__PROMPT__:
Find the line with "(315, 393) none" in the records below. Copy it and every line after it, up to and including the line with "[568,221,665,239] 切換地圖類型 ->".

[MATERIAL FOR THIS TASK — start]

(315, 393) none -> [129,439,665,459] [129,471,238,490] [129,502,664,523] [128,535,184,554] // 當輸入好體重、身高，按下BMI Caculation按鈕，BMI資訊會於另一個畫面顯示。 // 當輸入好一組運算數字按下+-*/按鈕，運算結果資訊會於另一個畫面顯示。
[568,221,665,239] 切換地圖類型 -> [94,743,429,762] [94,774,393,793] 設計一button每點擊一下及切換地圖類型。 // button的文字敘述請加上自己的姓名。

[MATERIAL FOR THIS TASK — finish]
[MATERIAL FOR THIS TASK — start]

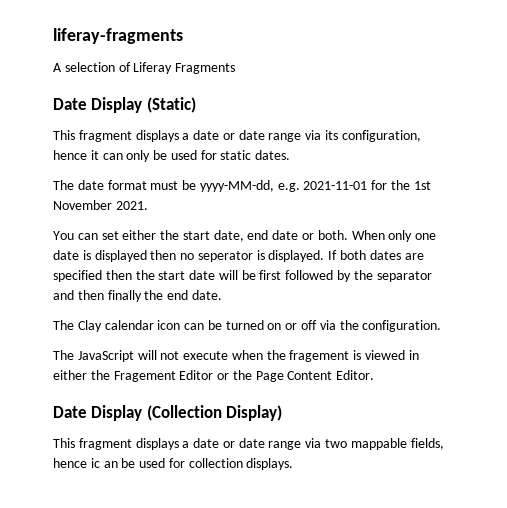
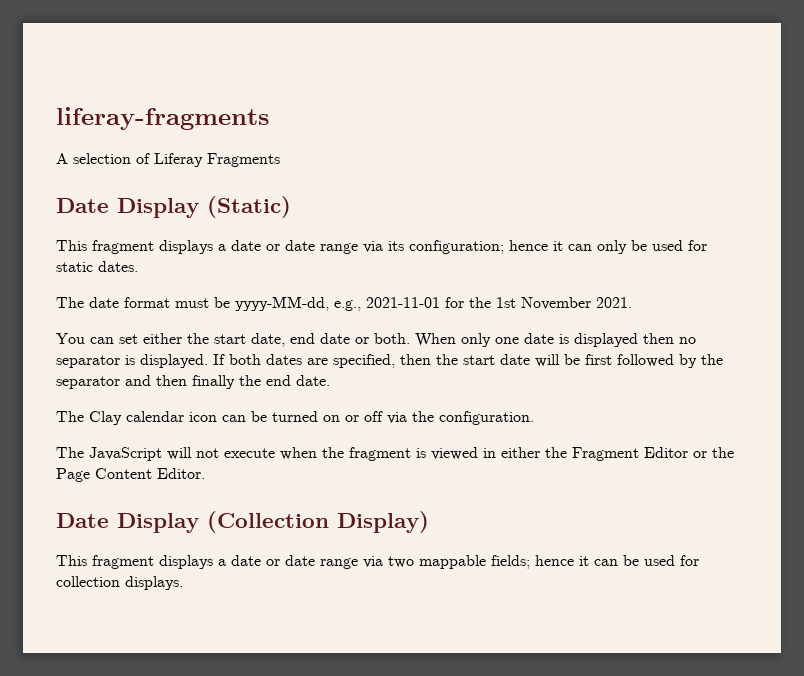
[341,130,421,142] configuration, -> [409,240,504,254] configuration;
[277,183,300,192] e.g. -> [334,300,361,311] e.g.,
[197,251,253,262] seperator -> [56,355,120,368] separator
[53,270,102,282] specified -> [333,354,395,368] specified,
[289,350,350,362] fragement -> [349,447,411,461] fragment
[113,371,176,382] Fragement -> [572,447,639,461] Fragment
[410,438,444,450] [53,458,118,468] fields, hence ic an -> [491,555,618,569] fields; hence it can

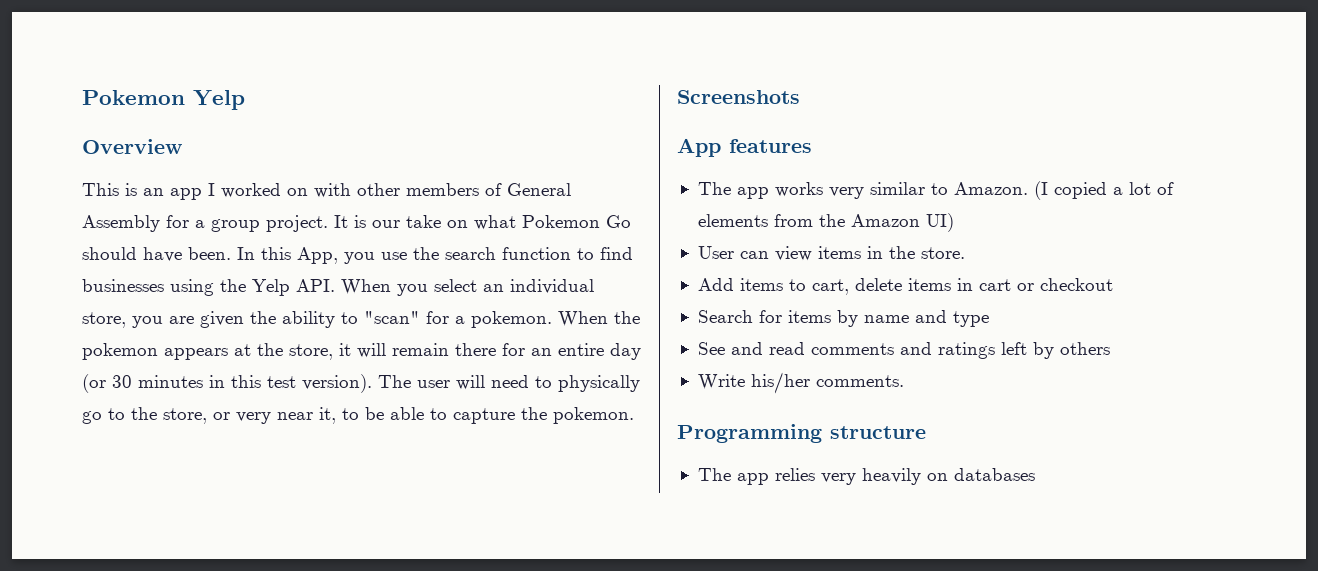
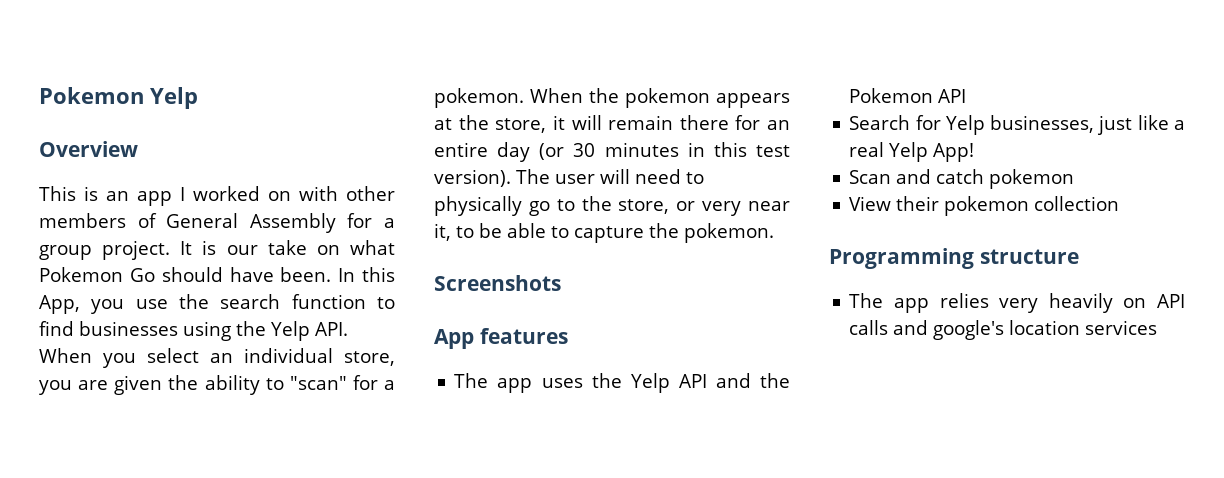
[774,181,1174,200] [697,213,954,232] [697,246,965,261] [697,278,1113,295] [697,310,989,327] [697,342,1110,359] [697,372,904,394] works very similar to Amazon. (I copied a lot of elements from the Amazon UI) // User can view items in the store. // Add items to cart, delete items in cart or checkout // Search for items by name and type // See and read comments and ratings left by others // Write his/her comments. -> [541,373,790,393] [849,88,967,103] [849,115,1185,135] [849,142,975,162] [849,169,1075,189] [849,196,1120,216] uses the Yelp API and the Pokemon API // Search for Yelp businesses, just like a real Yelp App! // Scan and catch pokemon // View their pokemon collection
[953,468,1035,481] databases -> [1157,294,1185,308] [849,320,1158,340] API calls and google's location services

[MATERIAL FOR THIS TASK — finish]

__WRITTEN SOLUTION__:
(315, 393) none -> [129,439,665,459] [129,471,238,490] [129,502,664,523] [128,535,184,554] // 當輸入好體重、身高，按下BMI Caculation按鈕，BMI資訊會於另一個畫面顯示。 // 當輸入好一組運算數字按下+-*/按鈕，運算結果資訊會於另一個畫面顯示。
[568,221,665,239] 切換地圖類型 -> [94,743,429,762] [94,774,393,793] 設計一button每點擊一下及切換地圖類型。 // button的文字敘述請加上自己的姓名。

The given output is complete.